Task:
Copy exactly the lines of the material below that fall between the line with "width: 100px ->" and the line with "html: <button>Save Current", both of those lines included; pictures stay out.

Data in this exercise:
- - - - -
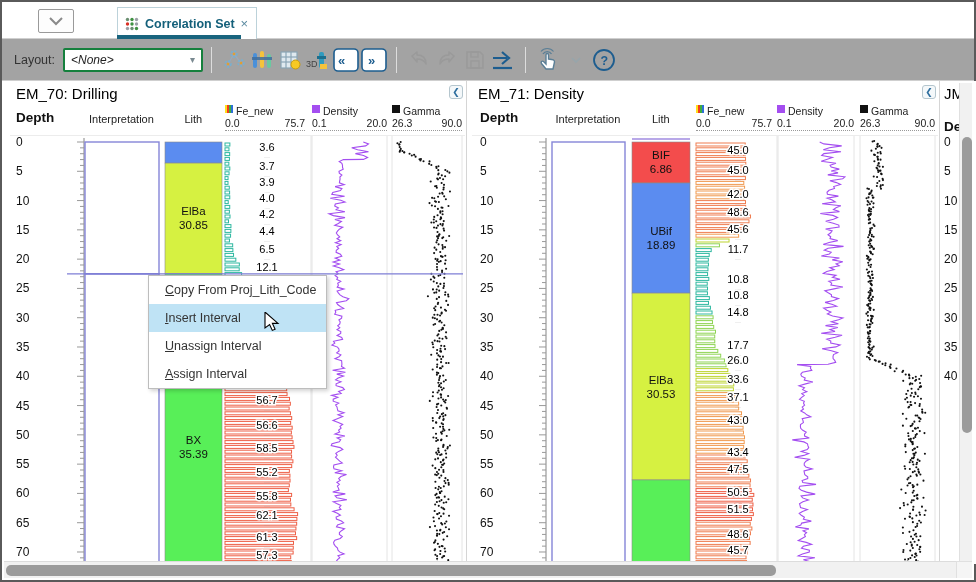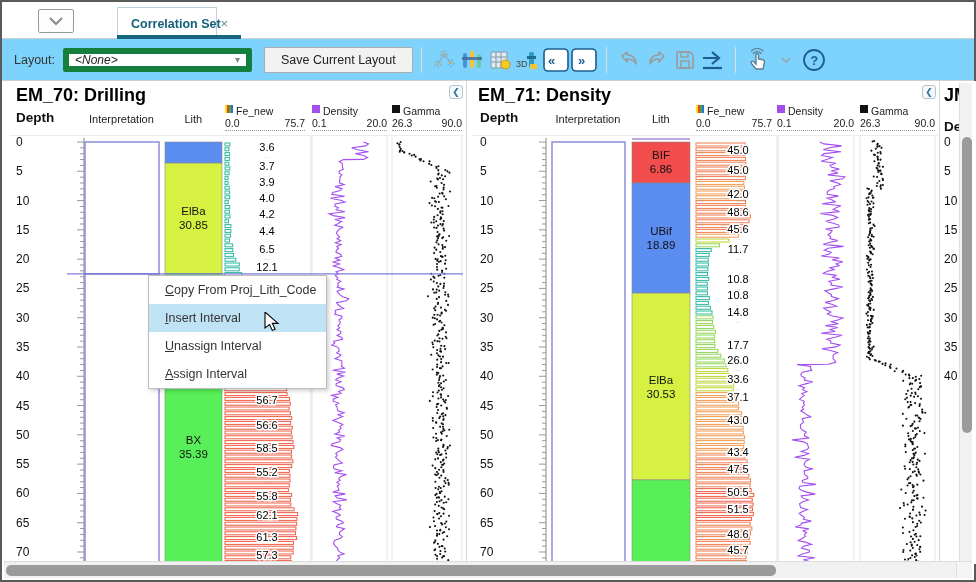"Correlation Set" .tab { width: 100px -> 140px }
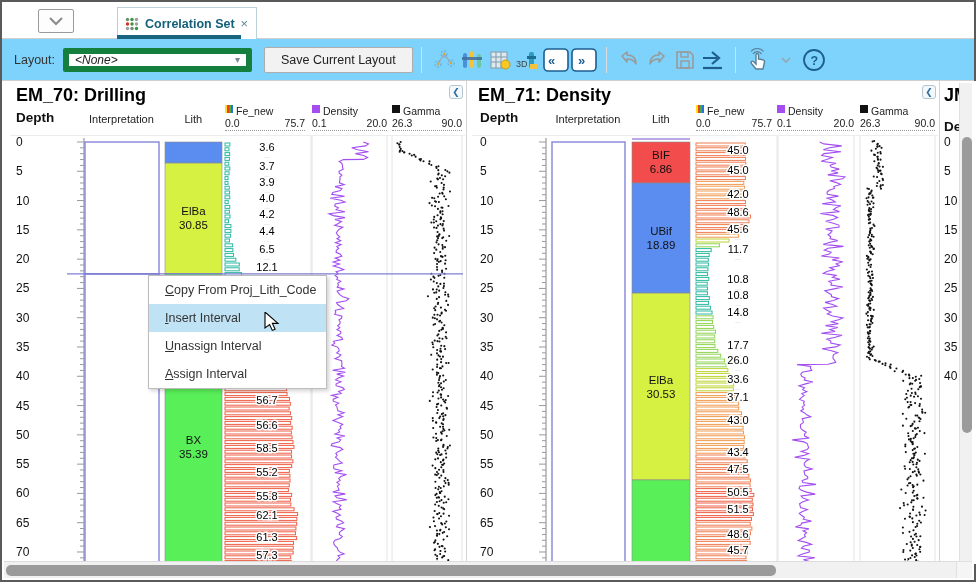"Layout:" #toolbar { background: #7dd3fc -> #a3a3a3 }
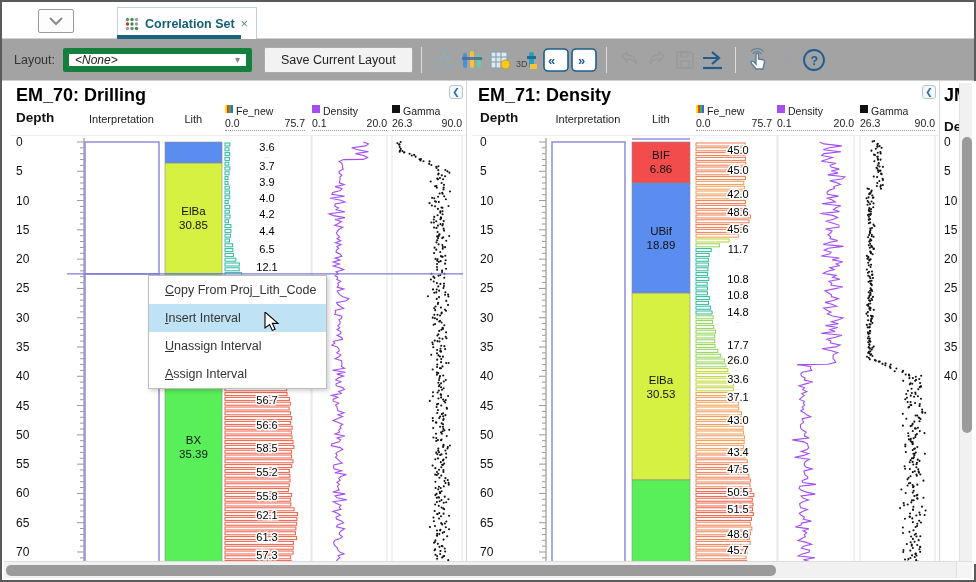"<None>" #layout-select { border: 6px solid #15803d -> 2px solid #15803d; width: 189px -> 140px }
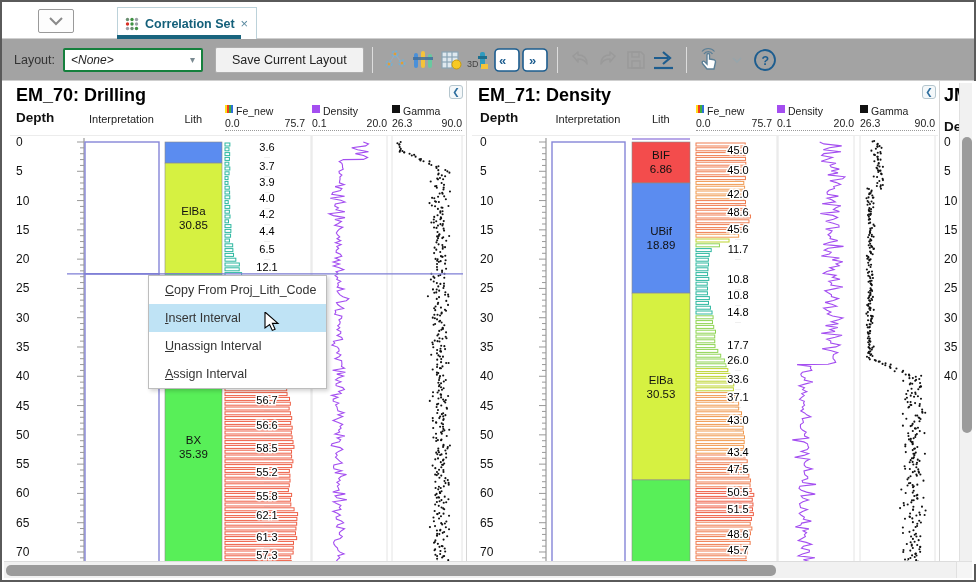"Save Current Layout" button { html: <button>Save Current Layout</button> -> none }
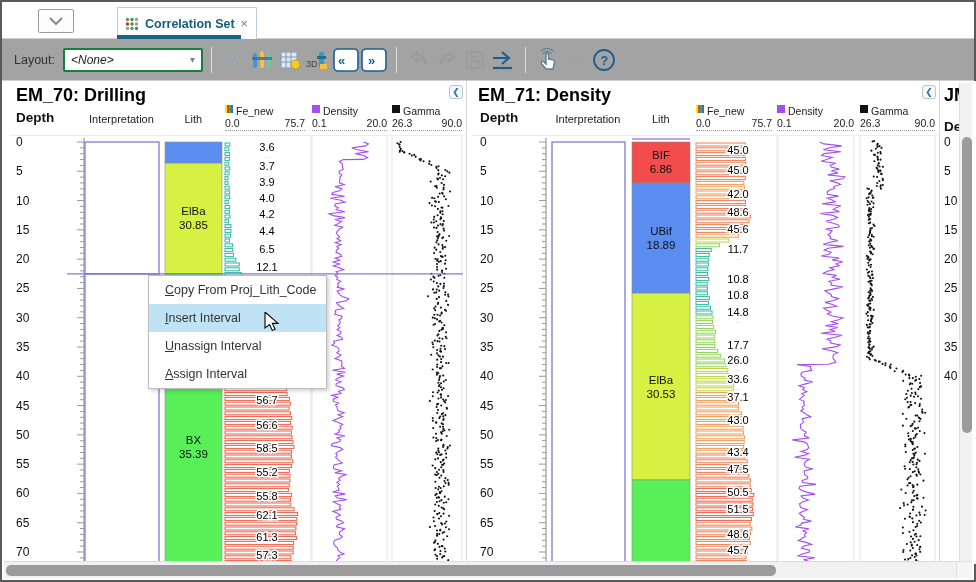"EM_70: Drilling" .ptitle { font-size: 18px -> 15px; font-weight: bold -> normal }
- - - - -
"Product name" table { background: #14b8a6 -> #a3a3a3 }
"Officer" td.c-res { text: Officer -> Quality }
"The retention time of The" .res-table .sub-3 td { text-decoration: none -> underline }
- - - - -
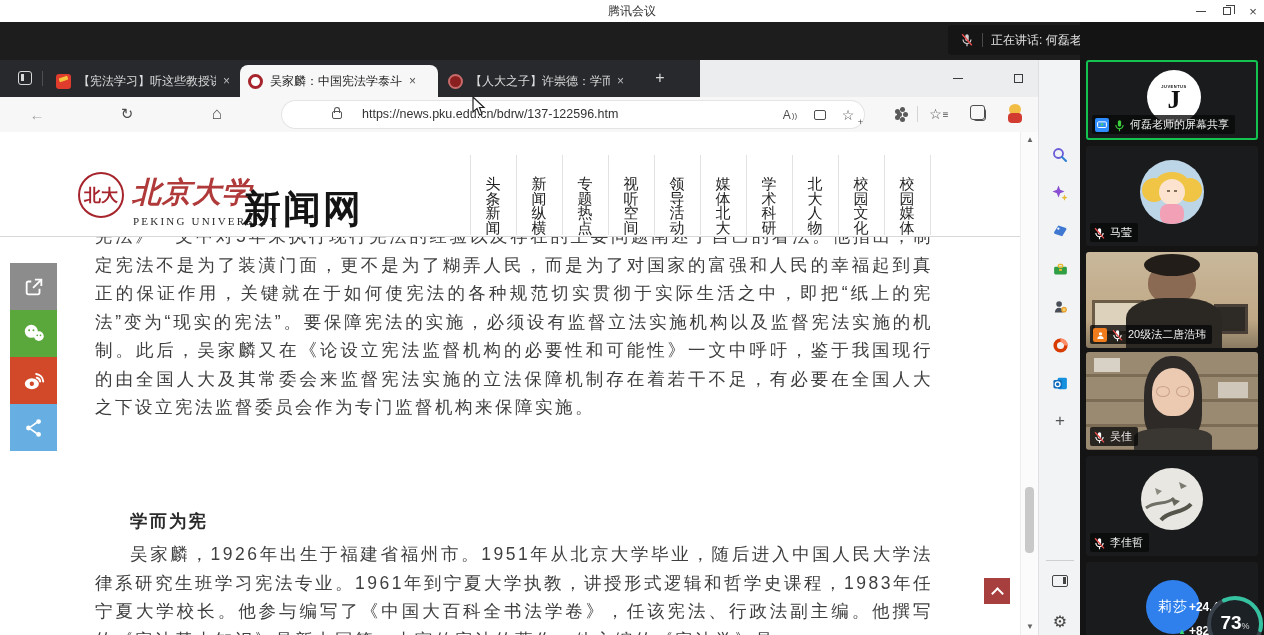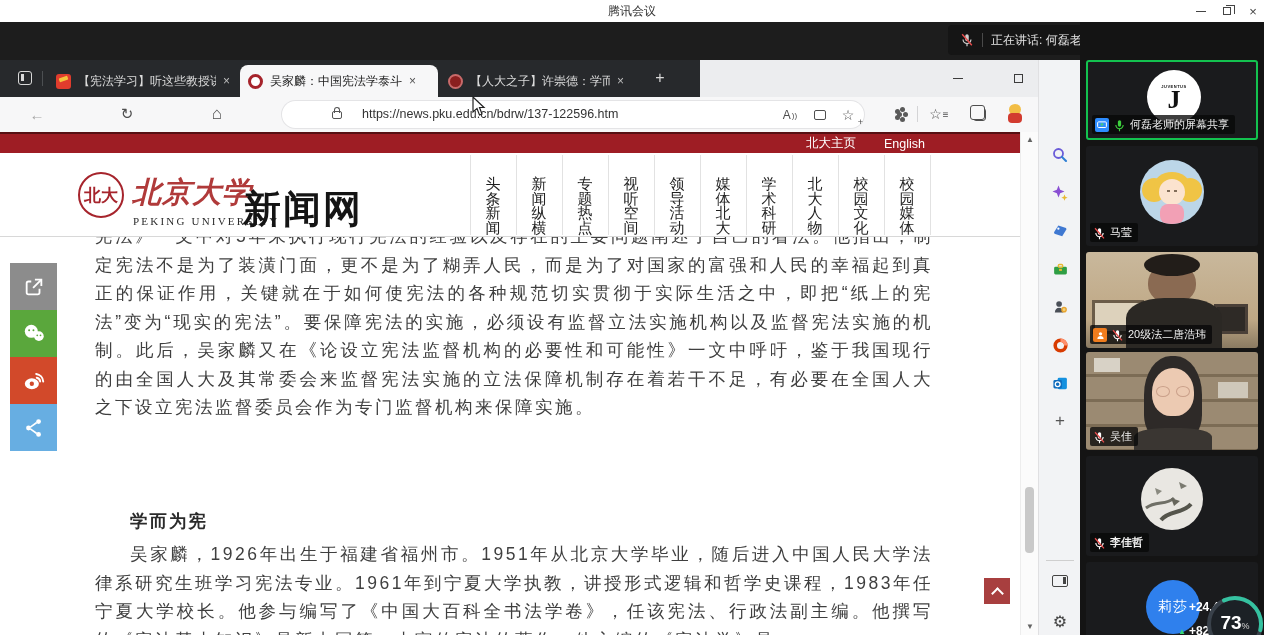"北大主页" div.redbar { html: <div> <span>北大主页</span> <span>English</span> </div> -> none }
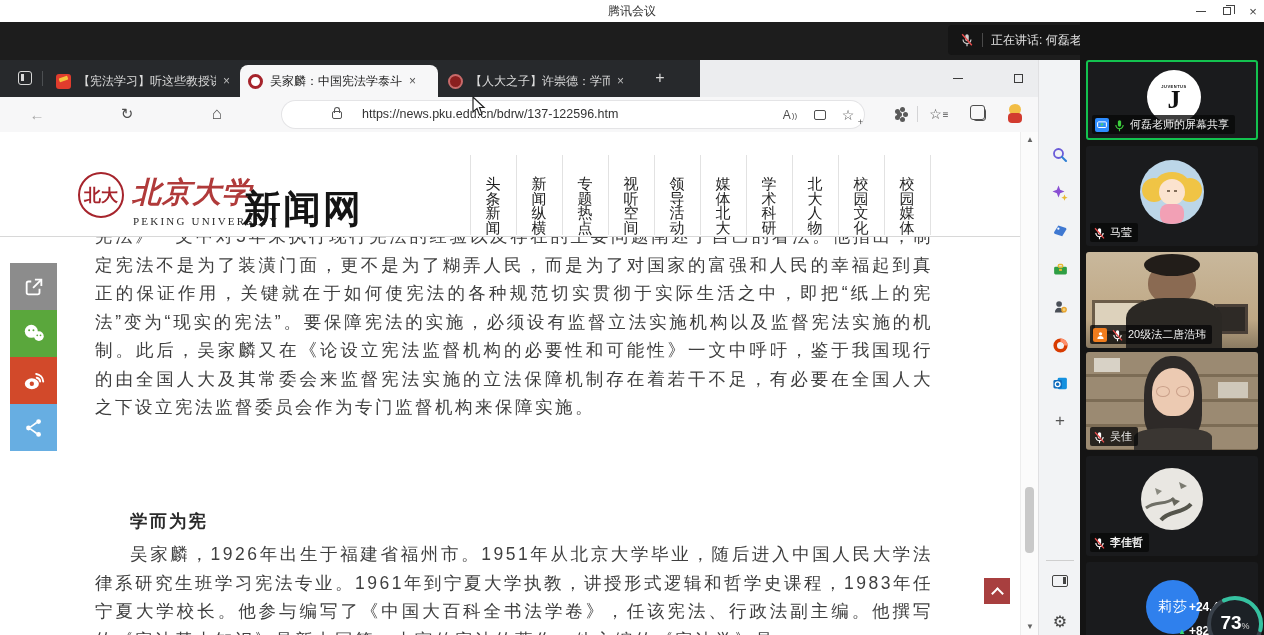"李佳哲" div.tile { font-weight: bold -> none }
- - - - -
Exercise result:
"Correlation Set" .tab { width: 100px -> 140px }
"Layout:" #toolbar { background: #7dd3fc -> #a3a3a3 }
"<None>" #layout-select { border: 6px solid #15803d -> 2px solid #15803d; width: 189px -> 140px }
"Save Current Layout" button { html: <button>Save Current Layout</button> -> none }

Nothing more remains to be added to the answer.